*What this task involves*. Retype each record exactly; no pictures.

(Supplied data Opens)

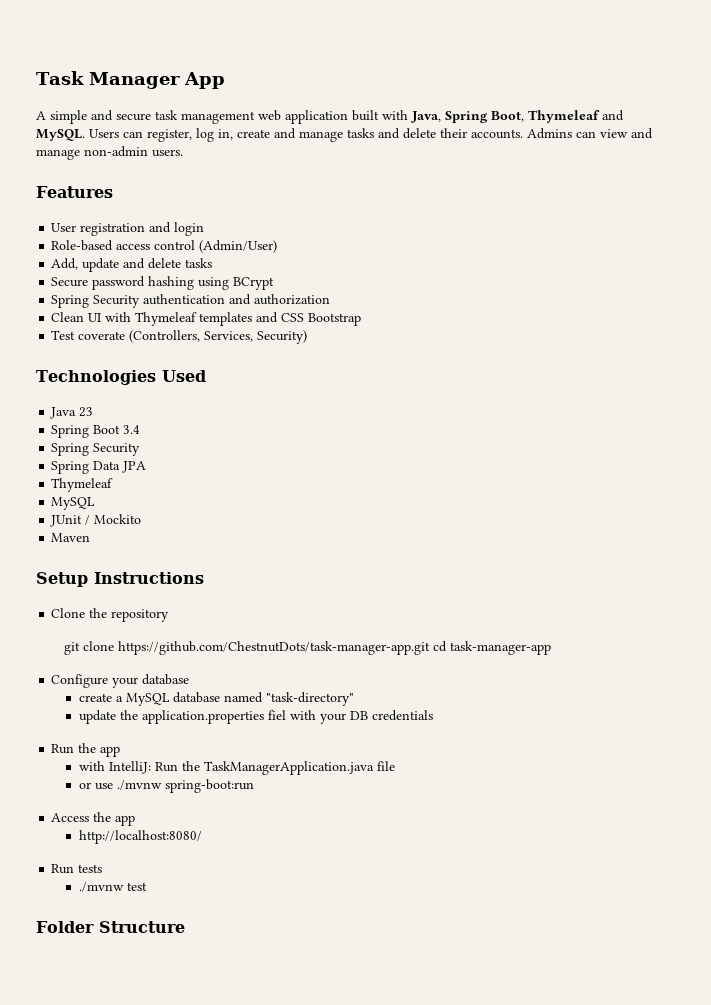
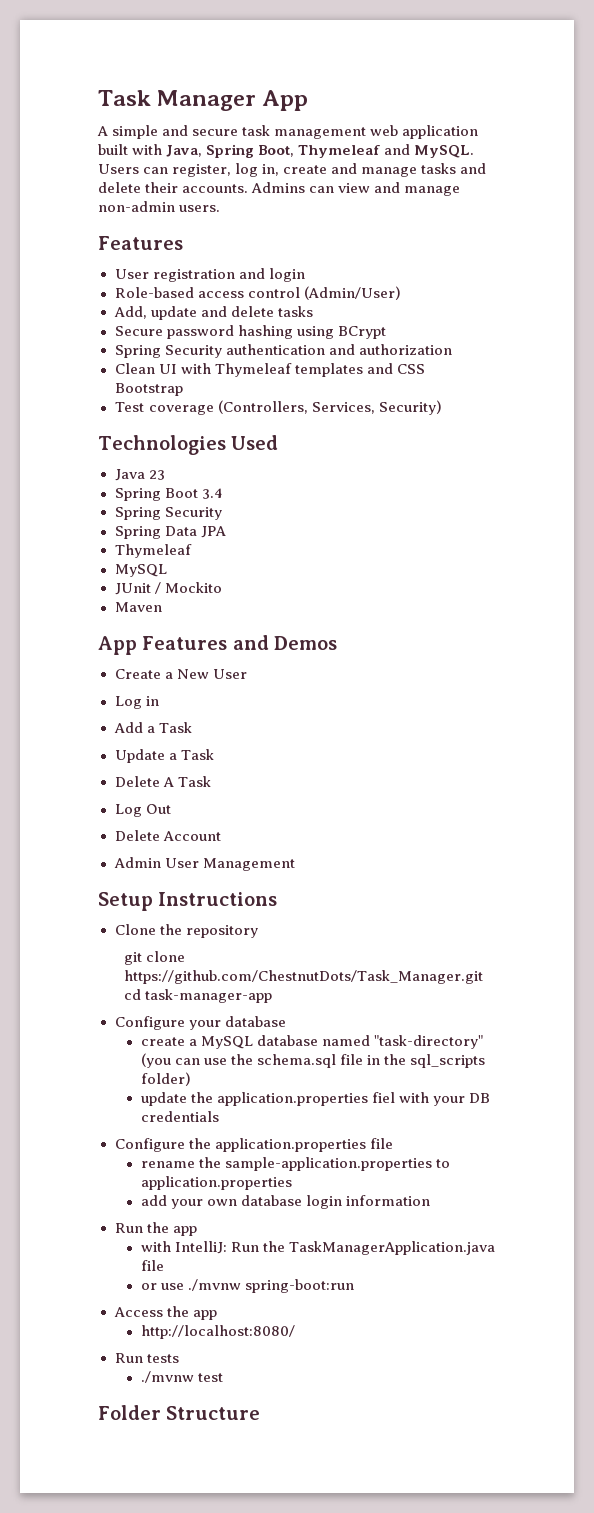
- Test coverate (Controllers, Services, Security)
+ Test coverage (Controllers, Services, Security)
+ App Features and Demos
+ Create a New User
+ Log in
+ Add a Task
+ Update a Task
+ Delete A Task
+ Log Out
+ Delete Account
+ Admin User Management
- git clone https://github.com/ChestnutDots/task-manager-app.git cd task-manager-app
+ git clone https://github.com/ChestnutDots/Task_Manager.git cd task-manager-app
- create a MySQL database named "task-directory"
+ create a MySQL database named "task-directory" (you can use the schema.sql file in the sql_scripts folder)
+ Configure the application.properties file
+ rename the sample-application.properties to application.properties
+ add your own database login information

(Supplied data Closes)

*Problem solution*.
- Test coverate (Controllers, Services, Security)
+ Test coverage (Controllers, Services, Security)
+ App Features and Demos
+ Create a New User
+ Log in
+ Add a Task
+ Update a Task
+ Delete A Task
+ Log Out
+ Delete Account
+ Admin User Management
- git clone https://github.com/ChestnutDots/task-manager-app.git cd task-manager-app
+ git clone https://github.com/ChestnutDots/Task_Manager.git cd task-manager-app
- create a MySQL database named "task-directory"
+ create a MySQL database named "task-directory" (you can use the schema.sql file in the sql_scripts folder)
+ Configure the application.properties file
+ rename the sample-application.properties to application.properties
+ add your own database login information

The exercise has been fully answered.